La question de la survie est inhérente à la nature: l’évolution a permis que chaque espèce animale développe des moyens particuliers pour garantir sa pérennité. Les techniques acquises permettent de se nourrir et de se défendre contre les prédateurs.
La taille et la force sont les armes les plus courantes pour survivre dans la nature sauvage, mais les espèces de petite taille ne possèdent pas ces deux avantages. L’évolution leur a alors conféré une arme non moins redoutable, à savoir les toxines. Ces dernières peuvent avoir différents effets sur leurs victimes.
L’importance des canaux sodiques
Ces substances ne sont pas nocives pour leurs sécréteurs, et un chercheur à l’université de Californie à San Francisco, aux États-Unis, Fayal Abderemane-Ali, a mené des travaux pour en déterminer la raison. Abderemane-Ali a détaillé sa recherche dans un papier récemment publié dans la revue Journal of General Physiology. Son article évoque le caractère essentiel des canaux sodiques: ces derniers garantissent le bon fonctionnement du système nerveux central. Leur fonction est de permettre la transmission des messages électriques permettant au cerveau de contrôler le reste du corps.
Les magnifiques et fatales grenouilles Phyllobates
La batrachotoxine est une toxine très nocive pour les canaux sodiques. Le fonctionnement de ces voies de transmission repose sur un mécanisme d’ouverture et de fermeture: la toxine empêche la fermeture du canal, afin de perturber le système nerveux central. Les conséquences sont terribles pour les processus physiologiques: l’activité cardiaque ne peut exister sans le bon fonctionnement des canaux sodiques, souligne l’auteur de la recherche.
Les grenouilles du genre Phyllobates sont les plus célèbres sécréteurs de batrachotoxine; elles se trouvent d’ailleurs au cœur des travaux du professeur Abderemane-Ali. Les spécimens se reconnaissent à leur taille assez réduite et leurs couleurs vives. Ils possèdent des glandes cutanées qui produisent la toxine en question. Notons qu’une seule grenouille de ce type est capable de sécréter suffisamment de poison pour tuer plus d’une dizaine de personnes adultes.

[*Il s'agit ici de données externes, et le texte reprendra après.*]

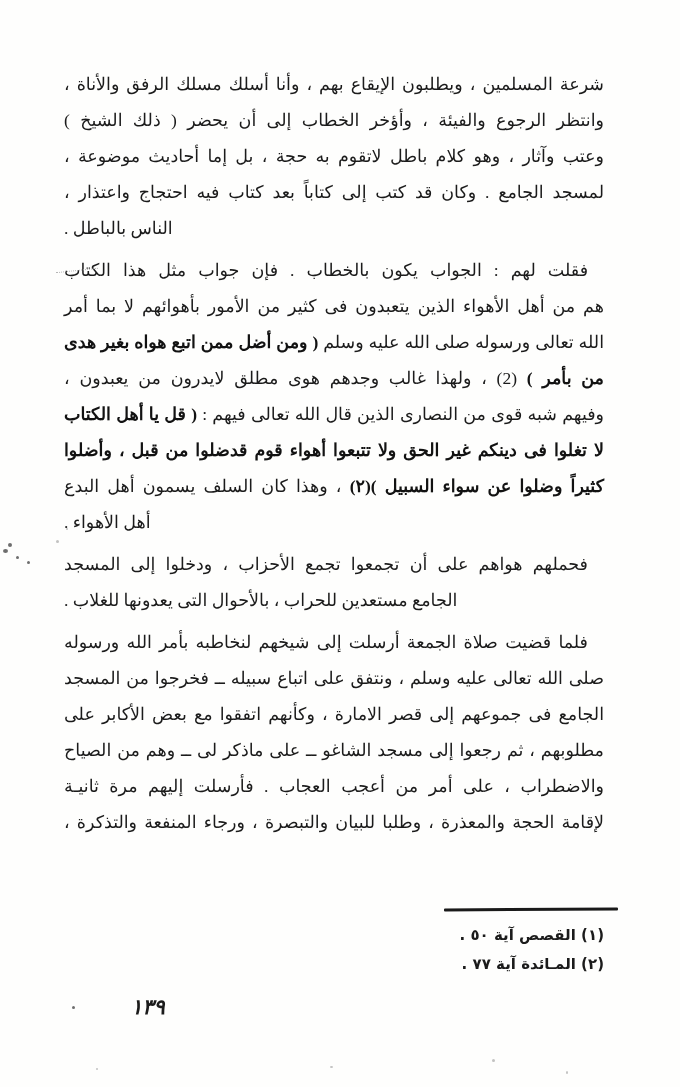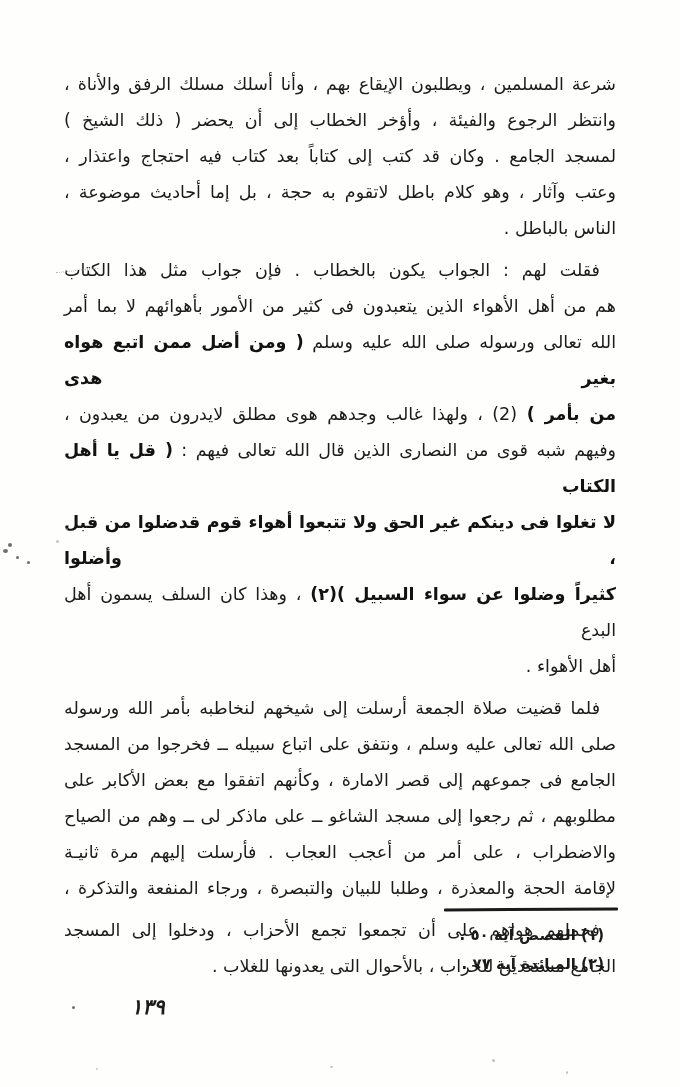"شرعة المسلمين ، ويطلبون الإيقاع" .para { font-family: none -> Liberation Serif, serif; margin: 0 4px 6px 0 -> 0 16px 6px 0 }
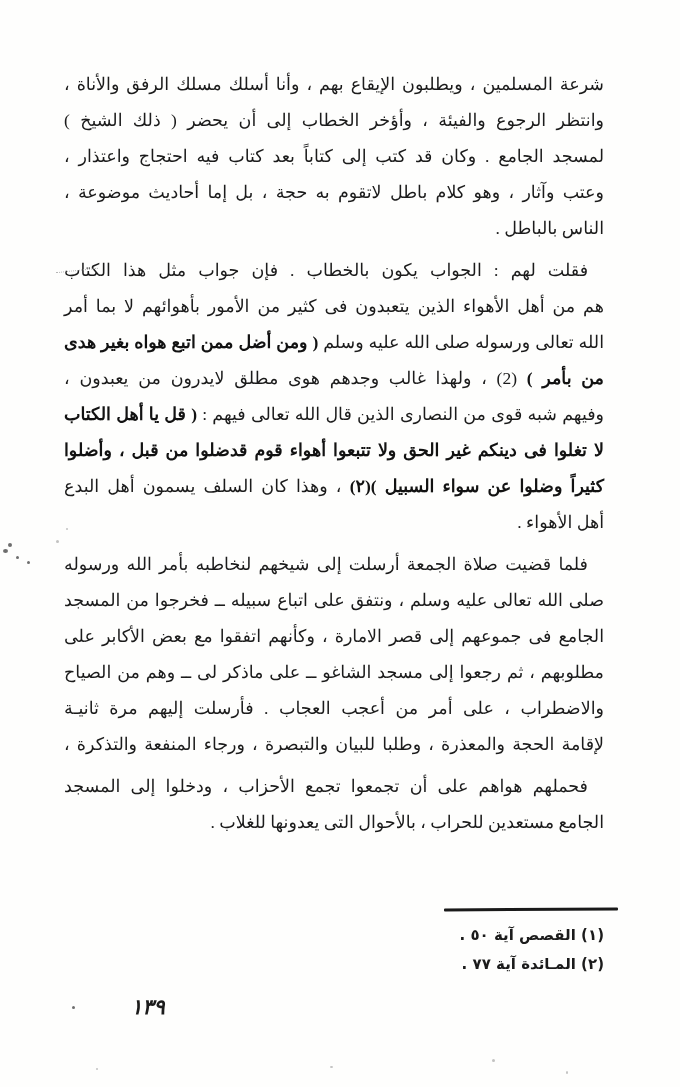"لمسجد الجامع . وكان قد" div.line { order: before "وعتب وآثار ، وهو كلام" -> after "وعتب وآثار ، وهو كلام" }
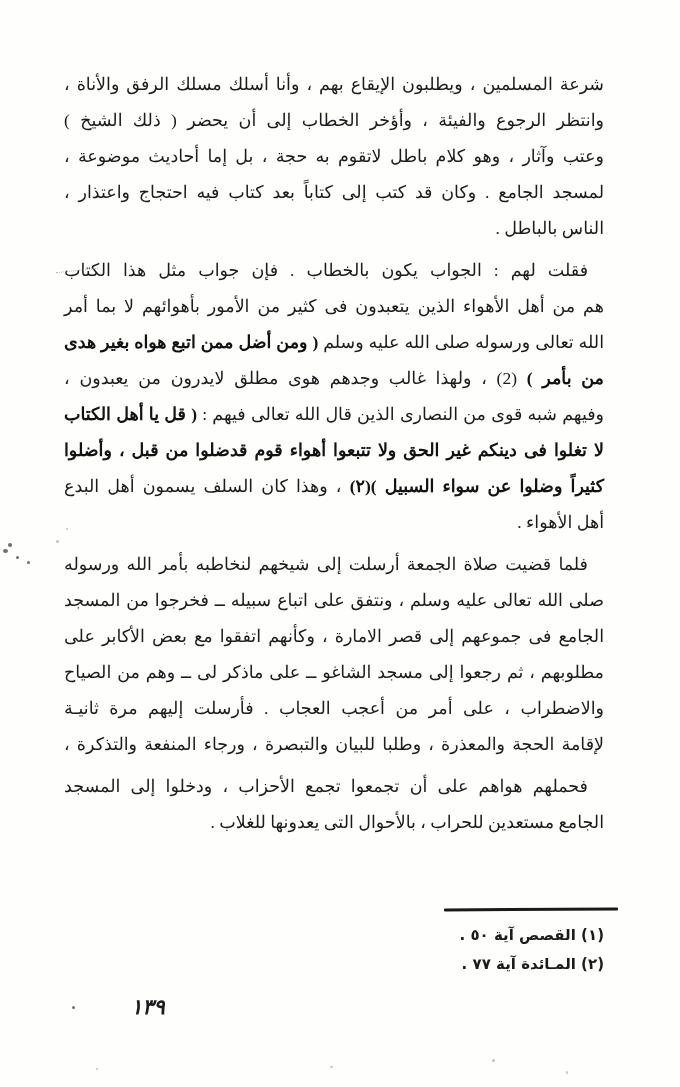"الناس بالباطل ." .line { text-align: right -> left }
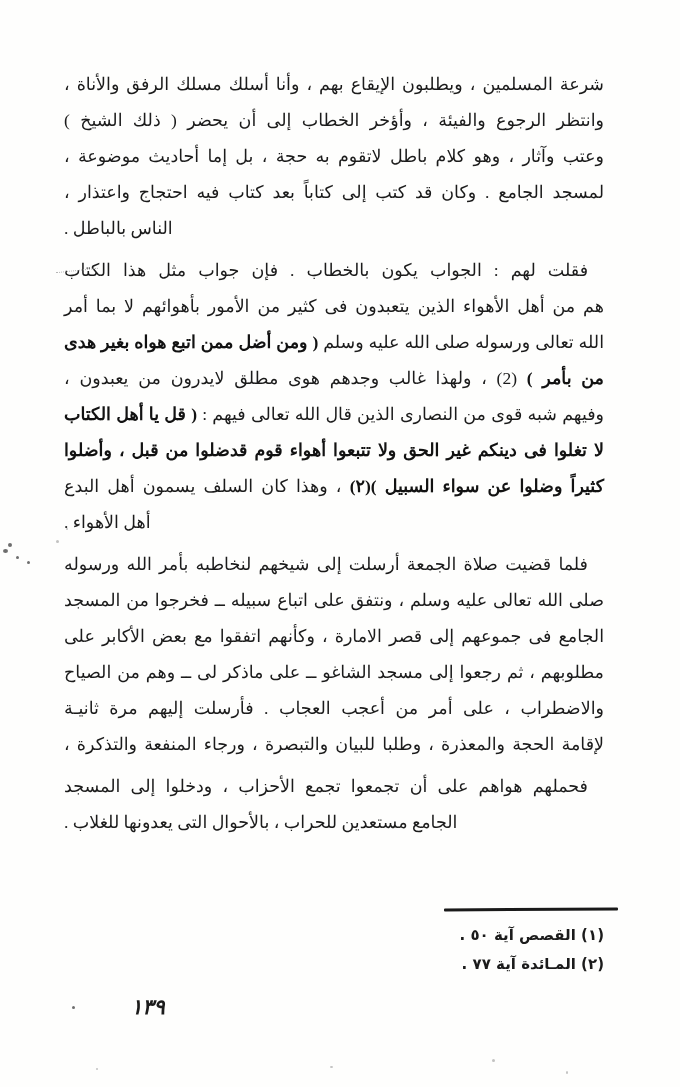"فلما قضيت صلاة الجمعة أرسلت" div.para { order: before "فحملهم هواهم على أن تجمعوا" -> after "فحملهم هواهم على أن تجمعوا" }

Le secret de l’immunité à la batrachotoxine
Les chercheurs ont longtemps supposé que les grenouilles Phyllobates possédaient des canaux sodiques résistants à la batrachotoxine, mais les expérimentations d’Abderemane-Ali viennent infirmer cette hypothèse. Rappelons que les grenouilles ne possèdent aucune faculté à sécréter la toxine à la naissance: elles acquièrent ce pouvoir en grandissant et en ingérant des insectes qui produisent la substance.
Avec des canaux sodiques normaux, l’auteur de la recherche suggère la présence d’éponges à toxine qui garantit l’immunité des Phyllobates. Les grenouilles fabriquent des protéines éponges capables d’isoler la batrachotoxine pour réutiliser cette dernière. La technique de la séquestration, selon Abderemane-Ali, fait partie des procédés permettant aux animaux venimeux de survivre à un empoisonnement. Elle est aussi observée chez d’autres espèces de grenouille, entre autres chez le Rana catesbeiana.
Parmi justement les autres astuces utilisées par certaines espèces pour éviter l’auto-empoisonnement, le professeur affilié à l’université de Californie à San Francisco cite la mutation génétique et la capacité à se débarrasser complètement de la toxine du corps.